Task statement :: Print each line from the start of the records below up through the line where "temp,humidity,pressure at forecasting." is found, exactly as given.

[[ Raw data, beginning ]]

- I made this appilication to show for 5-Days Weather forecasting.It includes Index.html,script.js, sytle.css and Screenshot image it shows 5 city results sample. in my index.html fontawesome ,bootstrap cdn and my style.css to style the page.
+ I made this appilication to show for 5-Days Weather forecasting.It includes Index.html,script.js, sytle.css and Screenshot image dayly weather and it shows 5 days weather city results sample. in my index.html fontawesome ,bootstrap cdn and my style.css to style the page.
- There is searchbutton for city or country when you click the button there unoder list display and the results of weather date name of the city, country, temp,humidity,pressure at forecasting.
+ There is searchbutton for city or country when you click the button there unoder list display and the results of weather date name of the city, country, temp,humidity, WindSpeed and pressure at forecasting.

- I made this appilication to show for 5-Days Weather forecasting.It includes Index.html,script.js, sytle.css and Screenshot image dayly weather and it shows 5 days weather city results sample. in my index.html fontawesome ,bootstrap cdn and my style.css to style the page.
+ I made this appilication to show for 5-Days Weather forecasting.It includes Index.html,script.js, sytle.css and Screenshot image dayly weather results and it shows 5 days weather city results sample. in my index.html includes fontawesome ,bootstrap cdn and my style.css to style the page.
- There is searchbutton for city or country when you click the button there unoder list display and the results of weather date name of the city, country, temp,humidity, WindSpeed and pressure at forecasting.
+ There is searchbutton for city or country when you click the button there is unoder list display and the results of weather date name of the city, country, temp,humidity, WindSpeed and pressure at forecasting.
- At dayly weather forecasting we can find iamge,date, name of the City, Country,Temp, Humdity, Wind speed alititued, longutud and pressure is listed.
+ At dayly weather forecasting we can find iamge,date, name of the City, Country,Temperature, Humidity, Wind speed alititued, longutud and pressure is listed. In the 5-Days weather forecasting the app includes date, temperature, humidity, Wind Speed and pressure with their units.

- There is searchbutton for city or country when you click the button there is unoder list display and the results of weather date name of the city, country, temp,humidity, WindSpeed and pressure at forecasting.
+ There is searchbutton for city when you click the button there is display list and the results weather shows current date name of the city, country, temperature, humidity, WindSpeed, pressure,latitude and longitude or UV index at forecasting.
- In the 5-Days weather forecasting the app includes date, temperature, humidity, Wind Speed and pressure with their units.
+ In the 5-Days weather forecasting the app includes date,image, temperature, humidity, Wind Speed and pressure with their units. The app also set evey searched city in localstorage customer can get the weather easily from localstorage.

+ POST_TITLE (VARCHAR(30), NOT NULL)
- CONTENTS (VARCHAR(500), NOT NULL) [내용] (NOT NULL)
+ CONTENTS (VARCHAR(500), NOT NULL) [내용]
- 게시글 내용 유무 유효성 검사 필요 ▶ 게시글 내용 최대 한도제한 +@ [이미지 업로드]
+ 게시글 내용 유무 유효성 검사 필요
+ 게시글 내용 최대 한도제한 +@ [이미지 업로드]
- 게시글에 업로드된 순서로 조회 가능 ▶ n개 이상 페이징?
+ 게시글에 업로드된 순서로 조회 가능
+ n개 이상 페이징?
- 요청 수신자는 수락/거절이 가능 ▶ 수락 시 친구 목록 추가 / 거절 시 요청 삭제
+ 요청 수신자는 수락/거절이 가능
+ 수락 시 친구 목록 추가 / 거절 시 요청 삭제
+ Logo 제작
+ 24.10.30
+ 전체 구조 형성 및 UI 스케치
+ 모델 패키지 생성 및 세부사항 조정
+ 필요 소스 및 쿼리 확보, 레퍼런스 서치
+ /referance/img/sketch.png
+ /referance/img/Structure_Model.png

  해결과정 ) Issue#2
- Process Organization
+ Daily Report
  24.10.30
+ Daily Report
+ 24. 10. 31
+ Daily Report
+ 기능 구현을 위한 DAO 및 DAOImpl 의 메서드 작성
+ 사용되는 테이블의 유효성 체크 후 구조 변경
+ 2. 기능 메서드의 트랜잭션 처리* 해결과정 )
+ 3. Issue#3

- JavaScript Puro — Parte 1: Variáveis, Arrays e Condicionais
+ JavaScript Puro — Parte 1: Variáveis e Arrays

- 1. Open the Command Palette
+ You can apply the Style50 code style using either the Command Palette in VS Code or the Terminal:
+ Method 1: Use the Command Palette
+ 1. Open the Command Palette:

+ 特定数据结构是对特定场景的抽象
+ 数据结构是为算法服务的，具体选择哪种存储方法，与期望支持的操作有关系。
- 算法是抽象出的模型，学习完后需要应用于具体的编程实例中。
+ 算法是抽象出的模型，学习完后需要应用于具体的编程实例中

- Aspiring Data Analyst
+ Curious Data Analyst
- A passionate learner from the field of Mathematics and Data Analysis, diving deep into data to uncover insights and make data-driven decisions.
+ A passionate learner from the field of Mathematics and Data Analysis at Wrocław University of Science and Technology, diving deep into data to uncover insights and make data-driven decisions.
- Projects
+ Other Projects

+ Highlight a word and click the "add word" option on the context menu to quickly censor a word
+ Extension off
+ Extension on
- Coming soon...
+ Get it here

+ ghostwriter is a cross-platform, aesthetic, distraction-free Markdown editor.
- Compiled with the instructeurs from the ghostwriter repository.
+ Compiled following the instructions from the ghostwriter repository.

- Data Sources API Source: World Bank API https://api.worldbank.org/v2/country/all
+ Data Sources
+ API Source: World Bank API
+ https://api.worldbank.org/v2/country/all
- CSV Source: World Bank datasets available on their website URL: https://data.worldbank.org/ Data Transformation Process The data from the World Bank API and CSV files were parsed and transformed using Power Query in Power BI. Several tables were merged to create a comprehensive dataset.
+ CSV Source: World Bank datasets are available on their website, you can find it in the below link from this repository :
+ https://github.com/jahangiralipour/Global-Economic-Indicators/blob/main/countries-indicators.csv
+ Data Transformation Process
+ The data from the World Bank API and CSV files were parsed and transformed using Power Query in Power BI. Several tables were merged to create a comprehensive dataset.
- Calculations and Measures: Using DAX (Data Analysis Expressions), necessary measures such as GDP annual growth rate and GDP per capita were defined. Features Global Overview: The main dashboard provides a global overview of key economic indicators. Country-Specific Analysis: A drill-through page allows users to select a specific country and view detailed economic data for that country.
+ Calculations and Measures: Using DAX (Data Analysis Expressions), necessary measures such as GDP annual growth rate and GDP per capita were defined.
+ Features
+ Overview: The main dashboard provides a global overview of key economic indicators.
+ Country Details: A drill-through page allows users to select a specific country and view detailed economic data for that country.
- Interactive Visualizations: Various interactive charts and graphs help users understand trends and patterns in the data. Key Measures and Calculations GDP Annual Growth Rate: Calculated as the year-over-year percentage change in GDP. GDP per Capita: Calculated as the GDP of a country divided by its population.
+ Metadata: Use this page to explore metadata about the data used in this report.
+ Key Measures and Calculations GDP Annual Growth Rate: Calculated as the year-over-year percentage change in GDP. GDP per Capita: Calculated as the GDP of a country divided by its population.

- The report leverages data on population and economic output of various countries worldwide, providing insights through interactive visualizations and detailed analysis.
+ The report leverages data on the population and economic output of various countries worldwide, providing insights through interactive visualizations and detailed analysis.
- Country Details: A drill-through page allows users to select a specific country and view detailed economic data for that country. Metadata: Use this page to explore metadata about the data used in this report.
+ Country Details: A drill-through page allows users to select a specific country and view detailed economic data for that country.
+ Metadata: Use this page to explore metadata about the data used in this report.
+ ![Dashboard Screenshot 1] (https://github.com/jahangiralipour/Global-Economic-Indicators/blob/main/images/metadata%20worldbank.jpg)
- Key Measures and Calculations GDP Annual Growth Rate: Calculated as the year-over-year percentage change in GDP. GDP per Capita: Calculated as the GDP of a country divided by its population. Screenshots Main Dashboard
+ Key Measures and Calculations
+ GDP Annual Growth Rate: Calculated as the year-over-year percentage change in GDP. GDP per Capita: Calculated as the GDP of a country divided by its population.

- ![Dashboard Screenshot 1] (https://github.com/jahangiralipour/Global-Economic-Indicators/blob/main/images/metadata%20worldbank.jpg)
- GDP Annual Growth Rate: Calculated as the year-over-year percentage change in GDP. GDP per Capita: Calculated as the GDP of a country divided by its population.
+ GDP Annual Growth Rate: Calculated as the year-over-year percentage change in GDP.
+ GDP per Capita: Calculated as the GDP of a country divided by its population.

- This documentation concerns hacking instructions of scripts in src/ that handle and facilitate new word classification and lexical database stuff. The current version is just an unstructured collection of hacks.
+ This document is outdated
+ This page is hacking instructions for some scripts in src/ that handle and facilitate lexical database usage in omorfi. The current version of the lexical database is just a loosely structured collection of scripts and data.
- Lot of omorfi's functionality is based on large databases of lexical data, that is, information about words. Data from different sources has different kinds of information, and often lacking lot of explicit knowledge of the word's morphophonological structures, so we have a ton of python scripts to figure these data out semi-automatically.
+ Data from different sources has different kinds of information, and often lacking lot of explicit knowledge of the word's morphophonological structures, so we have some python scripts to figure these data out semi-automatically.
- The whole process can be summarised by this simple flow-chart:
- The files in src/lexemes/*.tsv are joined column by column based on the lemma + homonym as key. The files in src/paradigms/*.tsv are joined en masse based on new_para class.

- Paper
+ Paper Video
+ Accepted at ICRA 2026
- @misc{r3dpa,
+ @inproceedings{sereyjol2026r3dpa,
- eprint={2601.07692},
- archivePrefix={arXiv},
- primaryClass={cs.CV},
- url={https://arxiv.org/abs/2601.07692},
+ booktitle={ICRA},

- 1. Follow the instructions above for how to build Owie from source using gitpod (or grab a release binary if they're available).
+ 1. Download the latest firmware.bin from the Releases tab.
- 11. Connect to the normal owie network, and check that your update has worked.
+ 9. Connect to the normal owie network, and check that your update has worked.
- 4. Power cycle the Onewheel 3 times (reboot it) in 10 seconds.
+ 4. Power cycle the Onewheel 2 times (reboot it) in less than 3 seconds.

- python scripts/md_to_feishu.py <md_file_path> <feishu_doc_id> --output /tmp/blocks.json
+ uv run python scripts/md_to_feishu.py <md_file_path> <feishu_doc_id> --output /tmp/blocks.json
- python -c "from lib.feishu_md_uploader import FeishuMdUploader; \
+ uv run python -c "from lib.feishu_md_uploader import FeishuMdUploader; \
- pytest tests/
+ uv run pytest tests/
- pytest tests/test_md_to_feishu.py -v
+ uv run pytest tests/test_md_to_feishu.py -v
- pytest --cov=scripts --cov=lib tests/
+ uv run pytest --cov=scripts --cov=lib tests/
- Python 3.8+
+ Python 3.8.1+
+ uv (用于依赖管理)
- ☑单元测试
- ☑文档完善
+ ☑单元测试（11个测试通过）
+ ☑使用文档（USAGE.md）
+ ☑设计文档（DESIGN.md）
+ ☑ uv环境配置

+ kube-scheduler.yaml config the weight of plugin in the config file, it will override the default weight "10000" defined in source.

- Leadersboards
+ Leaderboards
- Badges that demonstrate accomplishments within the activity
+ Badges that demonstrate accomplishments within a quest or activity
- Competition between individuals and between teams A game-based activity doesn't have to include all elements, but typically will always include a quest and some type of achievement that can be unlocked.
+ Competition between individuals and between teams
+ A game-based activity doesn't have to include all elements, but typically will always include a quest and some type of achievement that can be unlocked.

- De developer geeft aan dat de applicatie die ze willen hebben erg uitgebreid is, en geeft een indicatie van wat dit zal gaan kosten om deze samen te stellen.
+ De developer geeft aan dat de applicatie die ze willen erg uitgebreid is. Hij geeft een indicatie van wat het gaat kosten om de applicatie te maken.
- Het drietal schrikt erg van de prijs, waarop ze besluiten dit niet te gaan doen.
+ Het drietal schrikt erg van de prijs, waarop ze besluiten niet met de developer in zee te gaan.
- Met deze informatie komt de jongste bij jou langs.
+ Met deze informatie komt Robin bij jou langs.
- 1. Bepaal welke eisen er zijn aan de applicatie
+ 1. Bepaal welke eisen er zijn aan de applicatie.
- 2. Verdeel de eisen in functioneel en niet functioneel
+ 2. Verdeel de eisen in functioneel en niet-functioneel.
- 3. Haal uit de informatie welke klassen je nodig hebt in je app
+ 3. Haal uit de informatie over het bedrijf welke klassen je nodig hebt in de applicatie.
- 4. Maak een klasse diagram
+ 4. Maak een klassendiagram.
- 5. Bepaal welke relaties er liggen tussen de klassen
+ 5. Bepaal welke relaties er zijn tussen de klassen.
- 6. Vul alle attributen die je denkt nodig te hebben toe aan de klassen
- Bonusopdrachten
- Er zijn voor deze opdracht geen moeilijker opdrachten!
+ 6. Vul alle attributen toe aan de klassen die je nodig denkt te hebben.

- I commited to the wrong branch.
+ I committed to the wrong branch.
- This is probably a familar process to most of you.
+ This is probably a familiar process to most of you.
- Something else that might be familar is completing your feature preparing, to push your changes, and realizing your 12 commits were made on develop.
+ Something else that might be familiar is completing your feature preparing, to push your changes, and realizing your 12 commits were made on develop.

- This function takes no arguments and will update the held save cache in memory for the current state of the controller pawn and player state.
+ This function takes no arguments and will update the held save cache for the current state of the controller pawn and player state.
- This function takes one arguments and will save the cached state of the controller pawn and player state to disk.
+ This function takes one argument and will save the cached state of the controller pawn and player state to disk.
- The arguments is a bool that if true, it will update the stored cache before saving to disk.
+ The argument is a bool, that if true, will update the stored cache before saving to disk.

[[ Raw data, end ]]

Answer for the task ::
- I made this appilication to show for 5-Days Weather forecasting.It includes Index.html,script.js, sytle.css and Screenshot image it shows 5 city results sample. in my index.html fontawesome ,bootstrap cdn and my style.css to style the page.
+ I made this appilication to show for 5-Days Weather forecasting.It includes Index.html,script.js, sytle.css and Screenshot image dayly weather and it shows 5 days weather city results sample. in my index.html fontawesome ,bootstrap cdn and my style.css to style the page.
- There is searchbutton for city or country when you click the button there unoder list display and the results of weather date name of the city, country, temp,humidity,pressure at forecasting.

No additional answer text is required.